Woran hat es gelegen? Was fehlte am Ende?
Die Spiele, die wir hätten gewinnen müssen, haben wir verloren. Wir hatten in der Hinrunde ziemlich viel Pech, gleich am Anfang haben sich Führungsspieler längerfristig verletzt. Der Kader hat sich im Winter nicht verstärkt, im Gegenteil, uns haben noch Spieler verlassen. Das hat sich dann wie ein roter Faden durchgezogen. Wir haben das einfach nicht kompensieren können.

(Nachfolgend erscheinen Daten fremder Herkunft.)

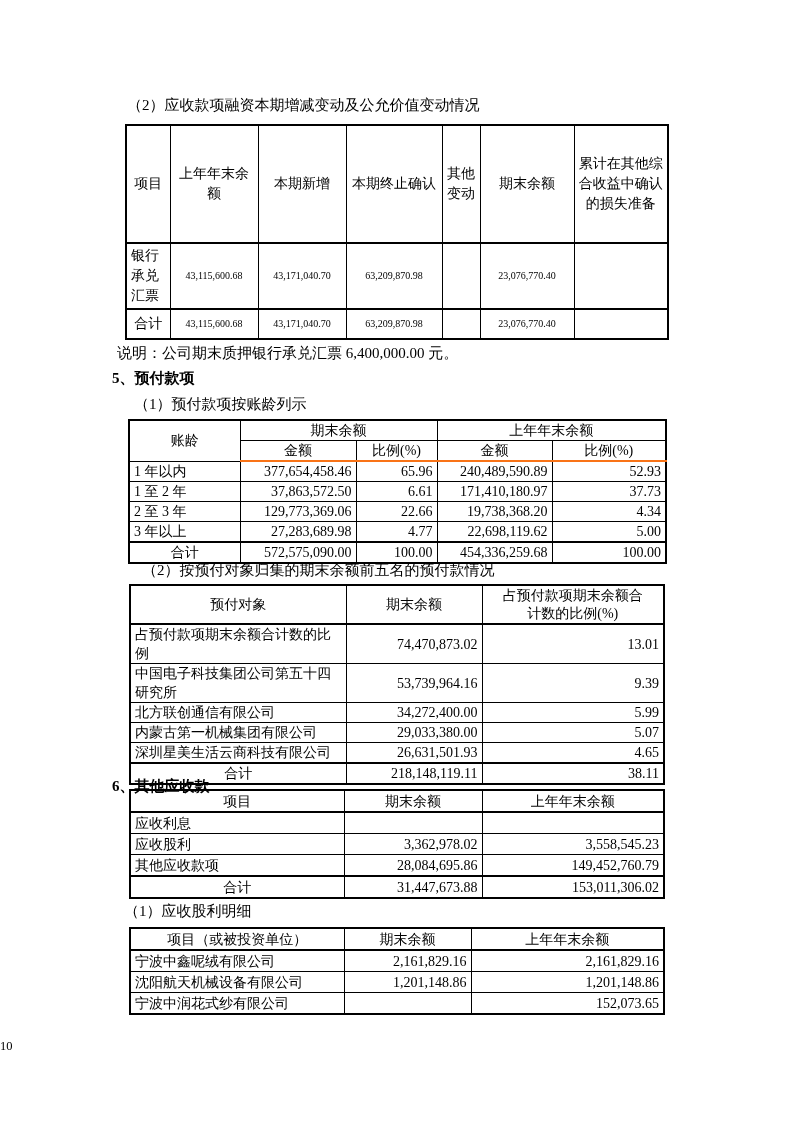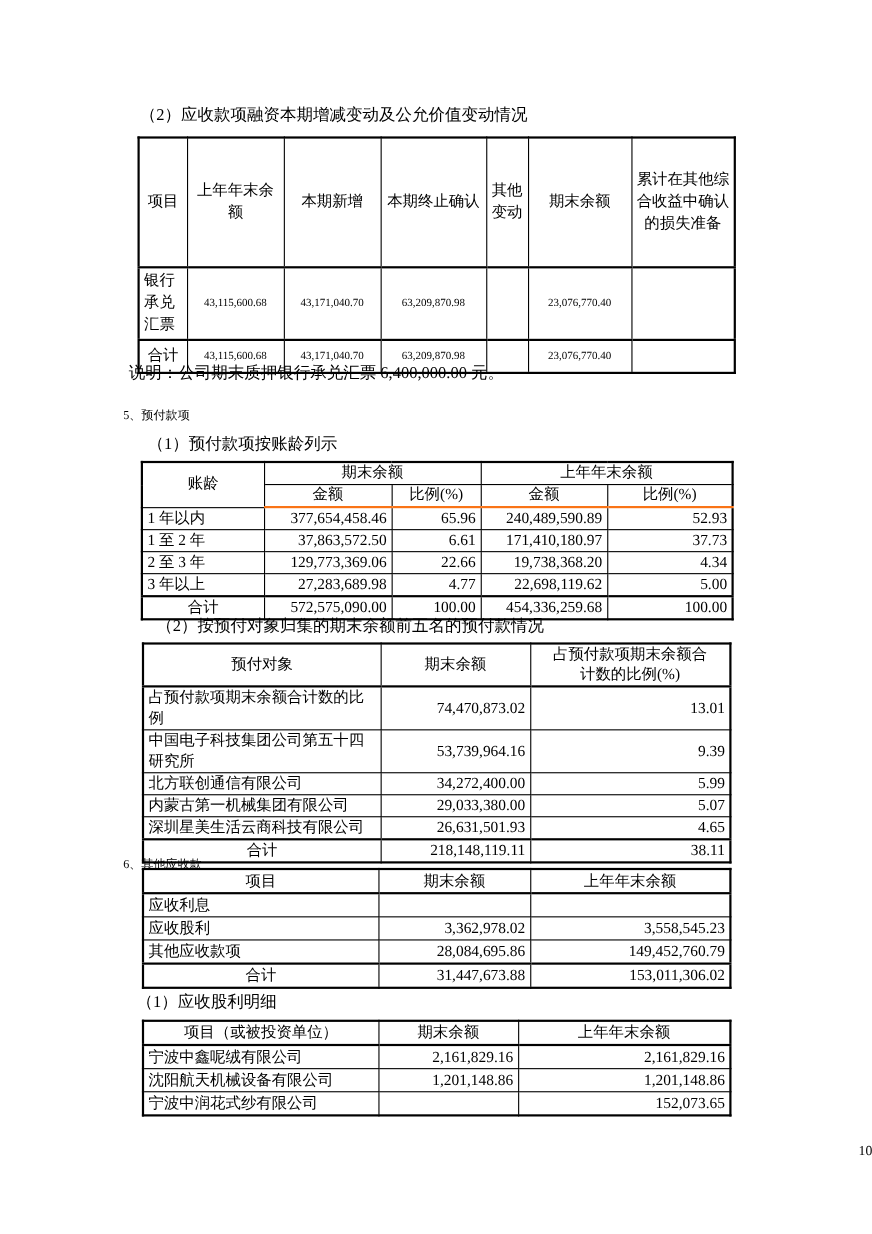--- a/index.html
+++ b/index.html
@@ -90,7 +90,7 @@
   </tbody>
     </table>
 
-  <div class="abs note" style="left:117px;top:332px;">说明：公司期末质押银行承兑汇票 6,400,000.00 元。</div>
+  <div class="abs note" style="left:117px;top:345px;">说明：公司期末质押银行承兑汇票 6,400,000.00 元。</div>
 
   <div class="abs heading" style="left:112px;top:370px;">5、预付款项</div>
   <div class="abs title" style="left:134px;top:396px;">（1）预付款项按账龄列示</div>

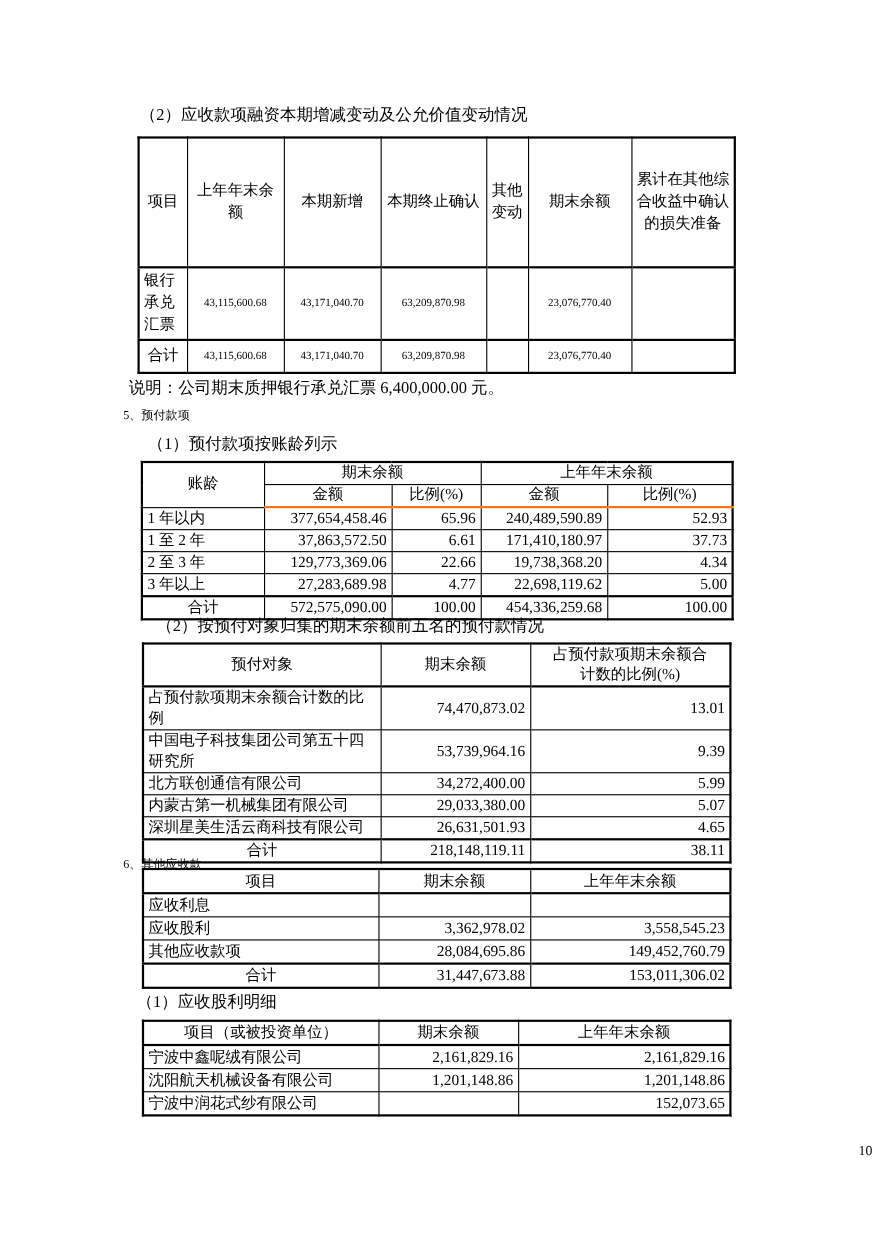--- a/index.html
+++ b/index.html
@@ -7,7 +7,7 @@
         font-family:"Liberation Serif","DejaVu Serif",serif;color:#000;}
   .abs{position:absolute;}
   .title{font-size:15px;line-height:17px;}
-  .heading{font-size:11px;font-weight:normal;line-height:17px;}
+  .heading{font-size:15px;font-weight:bold;line-height:17px;}
   .note{font-size:15px;line-height:17px;}
   table{border-collapse:collapse;table-layout:fixed;border:2px solid #000;font-size:14px;}
   td{border:1px solid #000;vertical-align:middle;padding:0 4px;line-height:19px;overflow:hidden;}

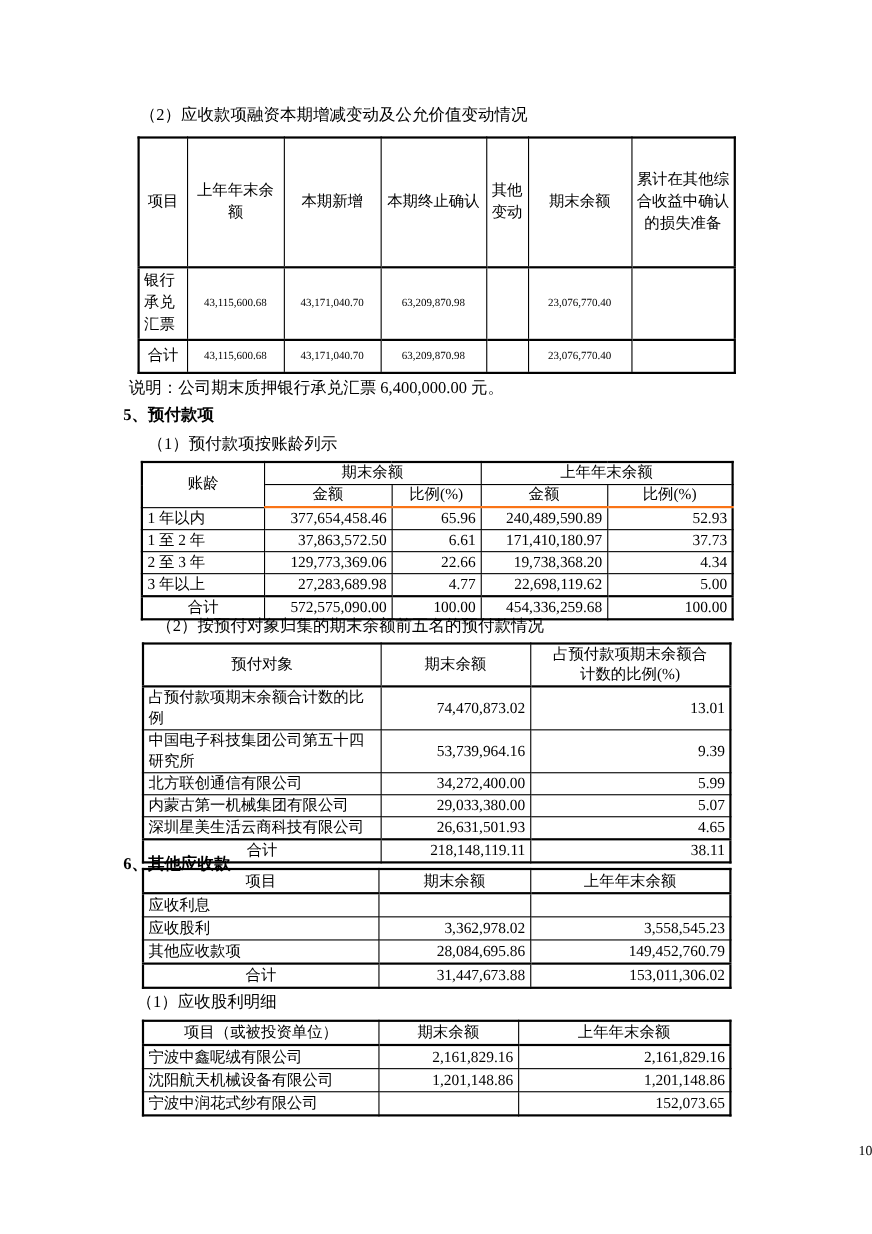--- a/index.html
+++ b/index.html
@@ -40,7 +40,7 @@
   #table4 td,#table5 td{height:20px;}
   #table4 tr.head td,#table5 tr.head td{border-bottom:2px solid #000;}
   #table4 tr.total td{border-top:2px solid #000;}
-  #pageno{font-size:12.5px;text-align:right;width:793px;}
+  #pageno{font-size:12.5px;text-align:left;width:793px;}
 </style>
 </head>
 <body>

Welche Maßnahmen wurden ergriffen?
Nachdem Sven Berthold erst im März die Entscheidung traf, uns nach vier Jahren verlassen zu wollen, haben wir uns auf Trainersuche begeben. Das war nicht einfach. Letztendlich haben wir mit Stive Hogmeni aber einen Vollblutfußballer gefunden, der zwei Fliegen mit einer Klappe schlägt. Er hat seinen Trainerschein mit Bravour bestanden, ist voll motiviert und war zuletzt als Stürmer für den TSV Hemhofen erfolgreich. So kann er hoffentlich die Lücke schließen, die Stefan Räuber hinterlässt, der nach Zeckern geht. Wir haben versucht, Neuzugänge zu bekommen, mit mehr als 40 Spielern gesprochen. Keiner konnte sich vorstellen, zum FCD zu kommen. Unser neuer Trainer hat Giresse Joba aus Tennenlohe zu uns lotsen können, dazu ziehen wir Oliver Pfeil von der JFG NDR Franken hoch. Er soll sich jedoch erst einmal in der Reserve mit dem Herrenbereich vertraut machen. Hoffnung macht uns, dass sich mit Atletico Erlangen ein neuer Verein gegründet hat, der Spieler verschiedenster Nationalitäten beheimatet. Auf der Suche nach einer Spielstätte ist der Verein bei uns fündig geworden. Aufgrund von mehr als 30 Aktiven haben wir uns Folgendes überlegt: Die erste Mannschaft von Atletico spielt samstags, unsere Erste sonntags nach der Reserve, die als SG aus beiden Vereinen an den Start gehen soll. Das verschafft uns bei unserem kleinen Kader etwas Handlungsspielraum. Aber wir geben die Hoffnung nicht auf, Spieler für uns zu gewinnen. Ein paar Wochen haben wir noch, und hier und da öffnet sich immer mal wieder eine Tür.

Wie lauten die Ziele für die kommende Saison?
Wir wollen schauen, dass wir uns im vorderen Tabellendrittel etablieren. Der sofortige Wiederaufstieg ist erstmal kein Thema, es geht darum, guten Fußball zu spielen und Sicherheit zu kriegen. Die Jungs brauchen mal wieder Erfolgserlebnisse, das Potenzial ist da, der neue Trainer kommt gut an. Er weilt zwar aktuell noch im Urlaub, doch ab Montag geht die Vorbereitung richtig los.

Ablauf: In den nächsten Wochen, bis die neue Saison beginnt, führen wir Gespräche mit verschiedenen Absteigern aus dem Fußballkreis Erlangen/Pegnitzgrund, die in der kommenden Spielzeit einen Neuanfang in einer tieferen Klasse machen müssen.